Variable penetrance of cancer risk associated with specific genes can create clinical dilemmas. A one-size-fits-all approach can lead to over-screening and excessive intervention or, conversely, under-screening and insufficient intervention. Beyond the recognized modifying power of PRS in carriers of moderate-risk gene mutations, such as CHEK2, cancer risks conferred by high-risk genes have also been shown to be influenced by SNP-based PRS. While some SNPs impact cancer risk both in the general population and in high-risk individuals, other SNP loci only modify risk in specific gene mutation carriers, such as BRCA1/2 [92]. In addition, the strength of PRS modification varies across age groups, highlighting its potential not only to refine individualized risk estimates but also to improve the prediction of age at cancer onset [93].

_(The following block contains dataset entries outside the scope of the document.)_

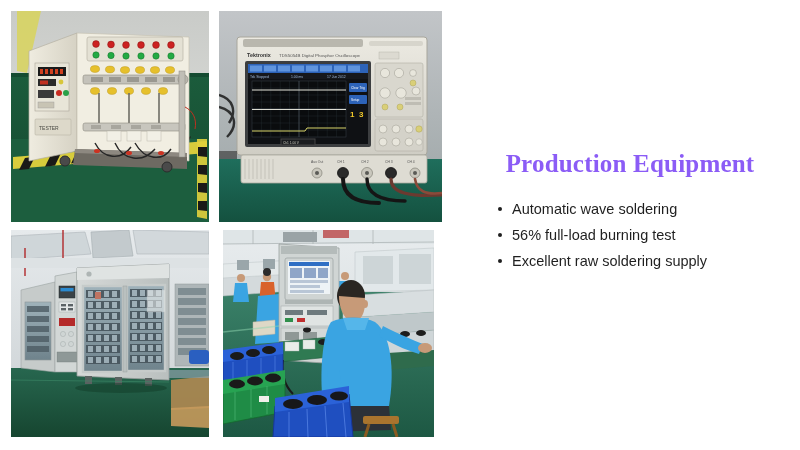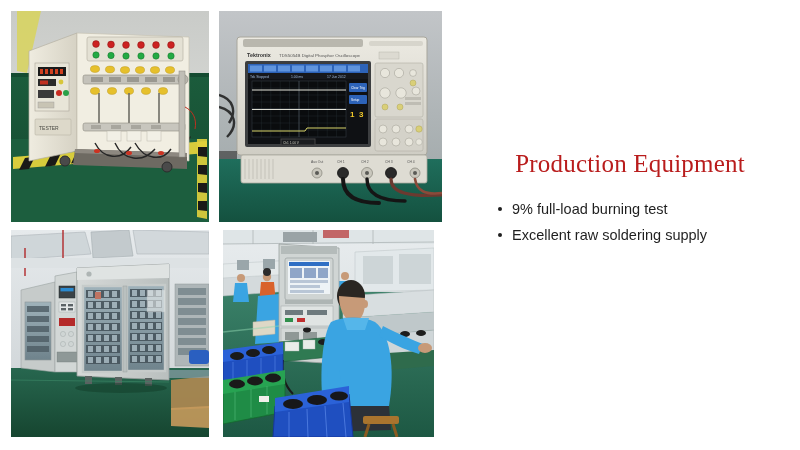--- a/index.html
+++ b/index.html
@@ -21,7 +21,7 @@
   .text-col{position:absolute;left:470px;top:150px;width:320px;}
   .title{
     font-family:"Liberation Serif", serif;
-    font-weight:normal;font-size:25px;color:#b91c1c;
+    font-weight:bold;font-size:25px;color:#8b5cf6;
     text-align:center;letter-spacing:.2px;white-space:nowrap;
     margin:0 0 20px 0;
   }

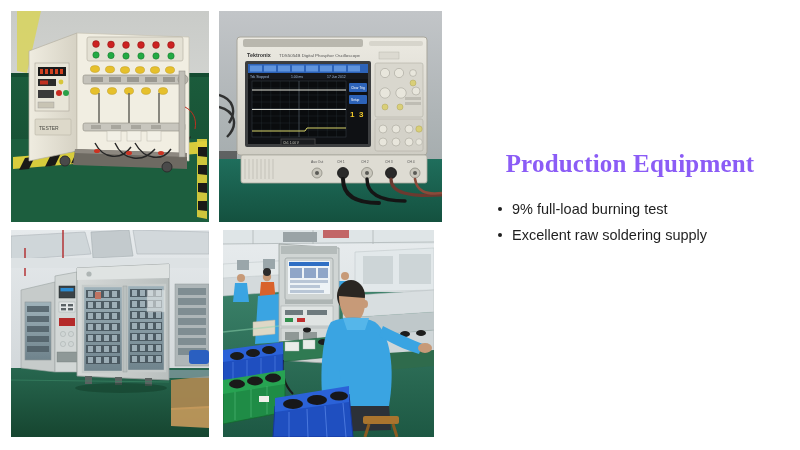--- a/index.html
+++ b/index.html
@@ -737,6 +737,10 @@
     <ul class="bullets">
       <li>
         <span class="bdot"></span>
+        <span>Automatic wave soldering</span>
+      </li>
+      <li>
+        <span class="bdot"></span>
         <span>9% full-load burning test</span>
       </li>
       <li>

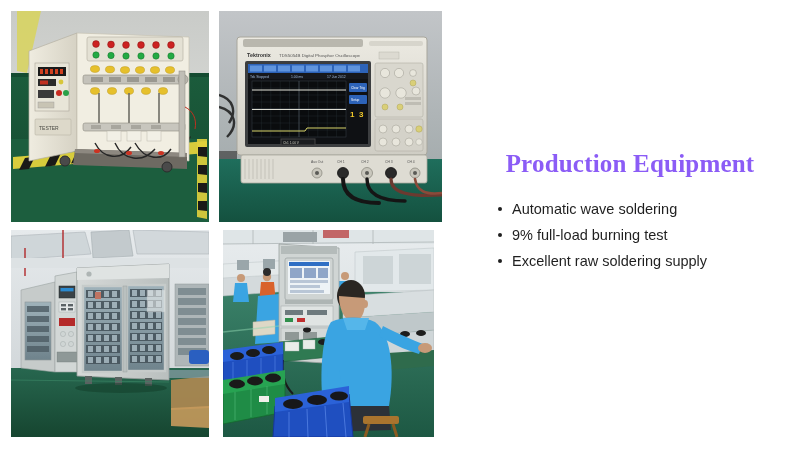--- a/index.html
+++ b/index.html
@@ -741,7 +741,7 @@
       </li>
       <li>
         <span class="bdot"></span>
-        <span>9% full-load burning test</span>
+        <span>56% full-load burning test</span>
       </li>
       <li>
         <span class="bdot"></span>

Cancer surveillance in Li-Fraumeni syndrome presents significant challenges. Individuals with LFS face a lifelong cancer risk beginning in childhood, necessitating broad and intensive surveillance strategies. This burden of surveillance often results in “screening fatigue”. Moreover, despite extensive effort, a substantial proportion of cancers are still detected at advanced stages. Emerging research suggests that liquid biopsy may enhance early cancer detection in LFS. A proof-of-principle study has demonstrated the feasibility of a multimodal liquid biopsy approach for early detection. This method combining a targeted gene panel, shallow whole-genome, and cell-free methylated DNA immunoprecipitation sequencing, was tested in a longitudinal cohort of 89 LFS patients. The results showed earlier detection when compared with the current clinical surveillance methods, demonstrating its promising role of increasing the accessibility and sensitivity in LFS cancer detection. Currently, liquid biopsy is considered an adjunct to existing surveillance protocols rather than a replacement [94].